Regionalisme di Asia Tenggara masih relevan dengan catatan pada syarat kedua. Yakni, ASEAN dengan mitranya, termasuk AS, Tiongkok, India, Tiongkok, Korea Selatan, Jepang, dan negara-negara mitra lain yang ada pada ASEAN Regional Forum, mampu menjembatani ketegangan yang ada di antara dua kekuatan besar seperti AS dan Tiongkok, atau mengatasi persoalan Rusia-Ukraina.
Insiden yang terjadi pada KTT ASEAN di Labuan Bajo beberapa waktu lalu, dengan perginya delegasi presiden Rusia yang pada saat itu diwakili Menteri Luar Negeri Sergei Lavrov yang melakukan walkout, menunjukkan bahwa ASEAN masih belum dapat menjadi trusted partners yang dipercaya kedua pihak.
Peran Sentral Indonesia dalam KTT ASEAN
Sebagai tuan rumah sekaligus ketua ASEAN tahun ini, Indonesia perlu menekankan tiga peran dalam merefleksikan proses regionalisme yang berjalan di dalamnya.
Pertama, Indonesia sebagai ketua yang dapat mengakselerasi dan mengatalisasi tercapainya perdamaian intra-ASEAN maupun di luar ASEAN. Indonesia telah dikenal sebagai negara yang berdasarkan konstitusinya menjunjung tinggi perdamaian dan solidaritas global.
Buktinya, inisiatif Indonesia pada era Soekarno memberikan sumbangsih gagasan dalam Dasasila Bandung pada Konferensi Asia-Afrika 1955 hingga berlanjut pada pendirian Gerakan Nonblok di Belgrade pada 1961.
Indonesia sekali lagi harus menunjukkan bahwa dalam momentum keketuaan ASEAN, gagasan untuk menjadi ruang temu yang dapat dipercaya pihak-pihak berseteru dapat dilaksanakan.
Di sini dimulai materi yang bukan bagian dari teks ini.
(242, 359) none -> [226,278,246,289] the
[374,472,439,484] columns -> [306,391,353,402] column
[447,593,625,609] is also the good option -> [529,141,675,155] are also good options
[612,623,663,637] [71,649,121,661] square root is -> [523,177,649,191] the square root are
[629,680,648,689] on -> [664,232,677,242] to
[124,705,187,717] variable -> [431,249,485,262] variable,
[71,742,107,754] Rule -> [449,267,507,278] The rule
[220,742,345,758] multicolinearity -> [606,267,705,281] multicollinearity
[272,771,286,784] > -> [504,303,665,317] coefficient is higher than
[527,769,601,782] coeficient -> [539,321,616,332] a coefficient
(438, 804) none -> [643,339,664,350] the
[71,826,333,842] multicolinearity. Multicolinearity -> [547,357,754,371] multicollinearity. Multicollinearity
Indonesia bisa memfasilitasi negara-negara yang berseteru dalam pertemuan trilateral seperti Rusia-Ukraina-Indonesia untuk mendukung segera terselesaikannya perang di antara kedua negara.
Jika perlu, secara khusus dapat diundang pihak-pihak terkait pada konflik seperti AS, NATO, dan Uni Eropa.
Tiongkok-AS-Indonesia, dalam konteks persoalan Indo-Pasifik khususnya sengketa Laut China Selatan. Lagi-lagi, apabila diperlukan, dapat diundang negara-negara ASEAN yang tergolong claimant state.
Indonesia sangat mampu melakukan itu semua dengan berbekal kepercayaan dari berbagai negara, pengalaman dari G20 yang lalu.
Kedua, Indonesia sebagai pemimpin dalam mengartikulasi ASEAN Way untuk mengurai masalah yang membelenggu kawasan Asia Tenggara dan dunia. Indonesia dapat menawarkan cara ”Indonesian Way” dalam resolusi konflik di dunia internasional, khususnya di Asia Tenggara.
Politik luar negeri bebas-aktif semestinya tidak diartikan dalam pikiran yang secara kaku dipahami sebagai netral, tetapi lebih pada keberpihakan pada negara-negara yang secara posisi tertindas kekuatan yang lebih besar seperti Palestina terhadap Israel.
Tidak hanya itu. Dalam posisi yang lebih mikro, di bawah negara terdapat hak-hak dari etnis Rohingya di Myanmar yang harus diperjuangkan.